• [WORK INSTRUCTION] Copy each line of the listing where the word "bottom" can be found.

• [DATASET RECORDS]
-------
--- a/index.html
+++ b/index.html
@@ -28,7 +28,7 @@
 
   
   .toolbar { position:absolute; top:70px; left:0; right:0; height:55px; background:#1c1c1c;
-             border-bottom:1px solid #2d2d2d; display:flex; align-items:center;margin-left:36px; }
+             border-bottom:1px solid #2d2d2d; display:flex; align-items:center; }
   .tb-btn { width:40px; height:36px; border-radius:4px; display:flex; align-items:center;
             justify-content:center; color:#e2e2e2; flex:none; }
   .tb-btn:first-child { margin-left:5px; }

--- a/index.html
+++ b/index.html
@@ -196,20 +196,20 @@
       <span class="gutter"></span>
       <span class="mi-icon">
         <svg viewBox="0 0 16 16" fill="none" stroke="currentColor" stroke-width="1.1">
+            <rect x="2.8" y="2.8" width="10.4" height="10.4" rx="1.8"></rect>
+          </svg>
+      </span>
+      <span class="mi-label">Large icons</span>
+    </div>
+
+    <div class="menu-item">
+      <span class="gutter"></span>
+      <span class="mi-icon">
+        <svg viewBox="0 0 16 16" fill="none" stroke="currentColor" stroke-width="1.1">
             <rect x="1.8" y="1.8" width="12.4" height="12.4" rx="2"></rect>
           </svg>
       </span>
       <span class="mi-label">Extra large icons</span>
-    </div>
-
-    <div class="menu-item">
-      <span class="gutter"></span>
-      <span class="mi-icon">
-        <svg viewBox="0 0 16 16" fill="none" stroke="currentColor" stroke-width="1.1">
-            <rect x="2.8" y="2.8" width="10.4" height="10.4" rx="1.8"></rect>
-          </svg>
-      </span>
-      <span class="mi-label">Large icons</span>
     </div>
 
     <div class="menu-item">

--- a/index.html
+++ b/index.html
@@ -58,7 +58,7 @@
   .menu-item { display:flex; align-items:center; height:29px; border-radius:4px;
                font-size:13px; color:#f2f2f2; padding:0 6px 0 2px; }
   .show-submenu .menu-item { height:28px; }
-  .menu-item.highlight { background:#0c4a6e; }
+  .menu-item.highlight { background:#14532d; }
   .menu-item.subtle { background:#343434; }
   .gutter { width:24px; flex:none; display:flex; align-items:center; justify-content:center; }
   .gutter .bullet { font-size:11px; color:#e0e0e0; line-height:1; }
-------
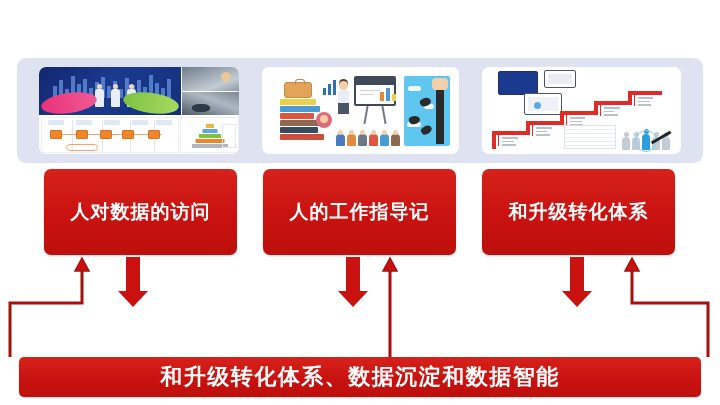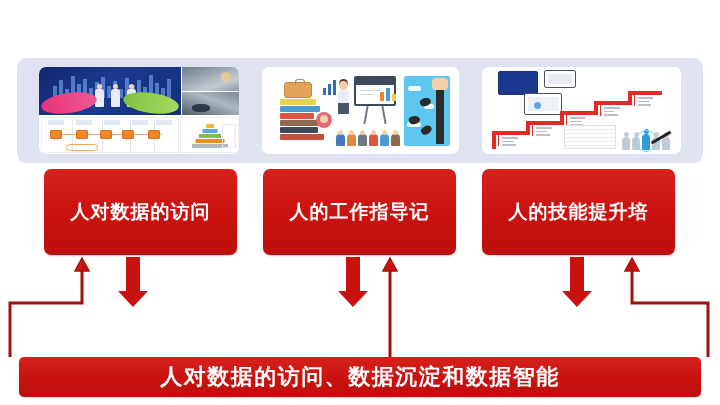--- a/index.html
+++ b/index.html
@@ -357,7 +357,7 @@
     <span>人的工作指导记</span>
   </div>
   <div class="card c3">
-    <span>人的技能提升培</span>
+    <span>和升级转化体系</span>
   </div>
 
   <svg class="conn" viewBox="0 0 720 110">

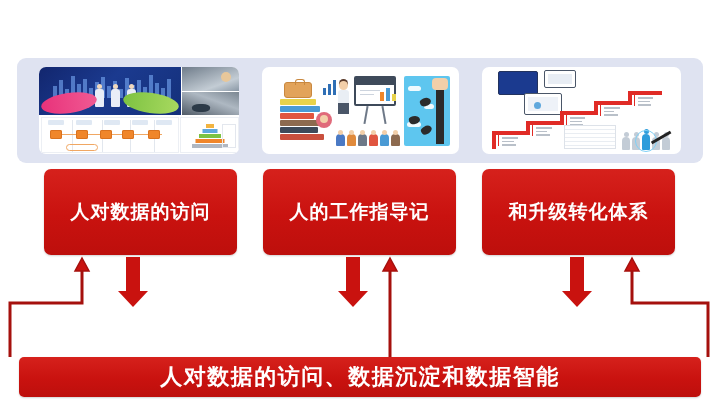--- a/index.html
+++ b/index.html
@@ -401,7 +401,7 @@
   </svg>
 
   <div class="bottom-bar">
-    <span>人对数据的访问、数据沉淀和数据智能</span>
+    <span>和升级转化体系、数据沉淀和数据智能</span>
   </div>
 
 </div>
-------
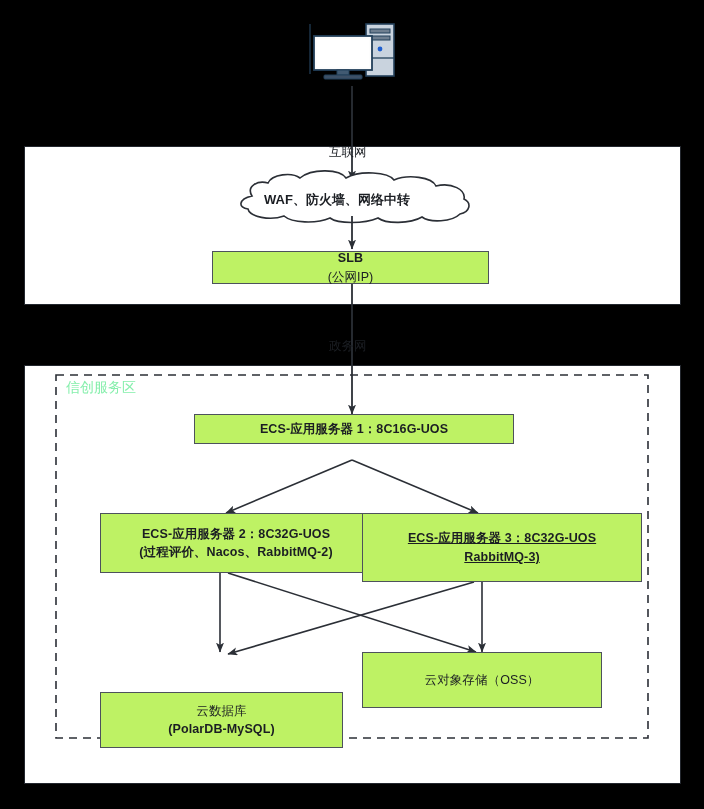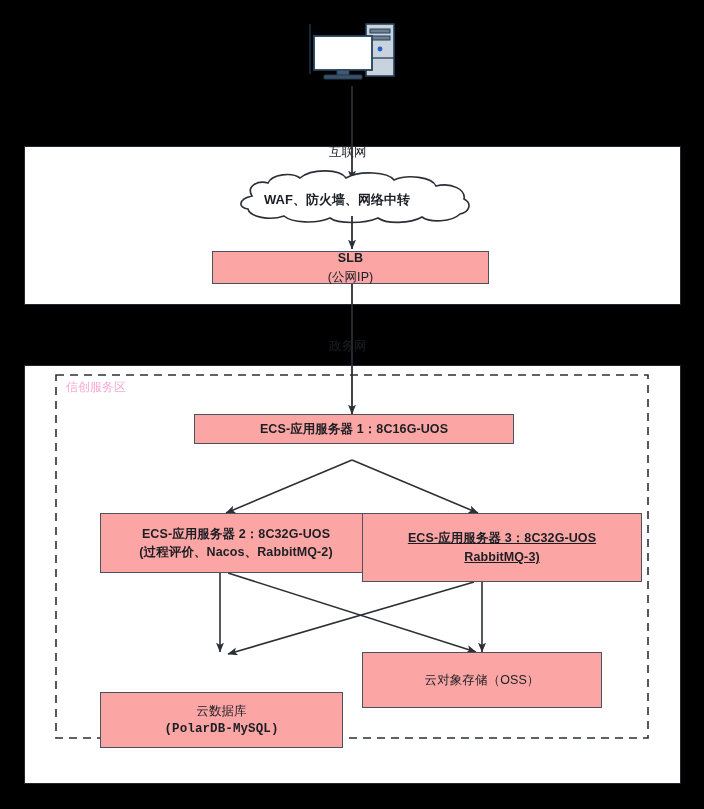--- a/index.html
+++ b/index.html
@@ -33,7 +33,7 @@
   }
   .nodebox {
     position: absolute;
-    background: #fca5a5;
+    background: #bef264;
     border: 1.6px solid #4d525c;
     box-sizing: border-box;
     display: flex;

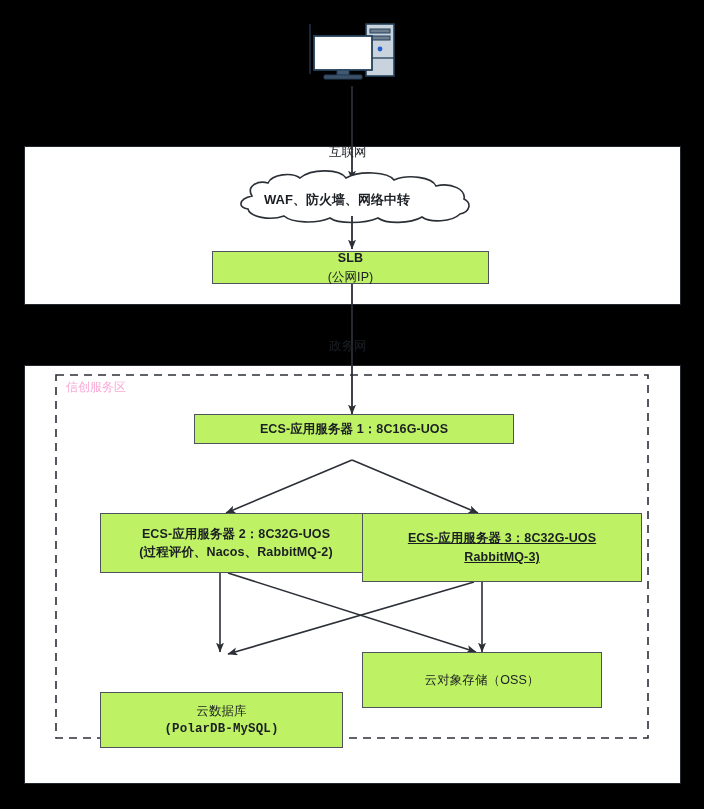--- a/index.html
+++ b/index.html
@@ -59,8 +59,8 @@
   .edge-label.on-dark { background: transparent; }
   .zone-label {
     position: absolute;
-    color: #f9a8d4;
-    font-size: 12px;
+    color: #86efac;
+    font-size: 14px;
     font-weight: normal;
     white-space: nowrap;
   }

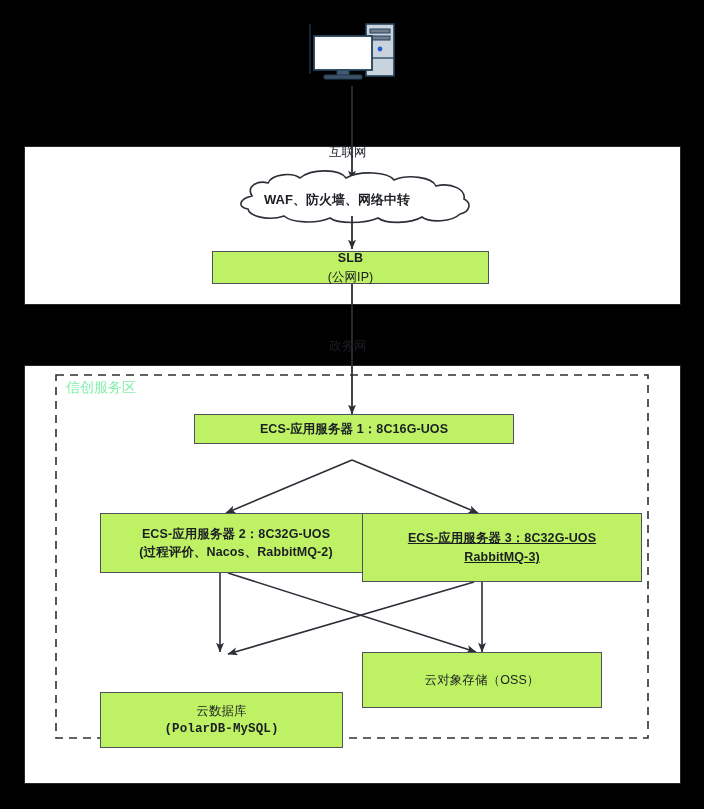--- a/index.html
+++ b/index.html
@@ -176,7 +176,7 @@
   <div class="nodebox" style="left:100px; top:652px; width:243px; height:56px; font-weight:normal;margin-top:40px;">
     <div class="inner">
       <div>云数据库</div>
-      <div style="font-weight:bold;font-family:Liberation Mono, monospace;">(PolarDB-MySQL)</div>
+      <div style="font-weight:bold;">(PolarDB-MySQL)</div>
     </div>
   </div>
-------
• [THE COMPLETED TASK]
-             border-bottom:1px solid #2d2d2d; display:flex; align-items:center;margin-left:36px; }
+             border-bottom:1px solid #2d2d2d; display:flex; align-items:center; }
   <div class="bottom-bar">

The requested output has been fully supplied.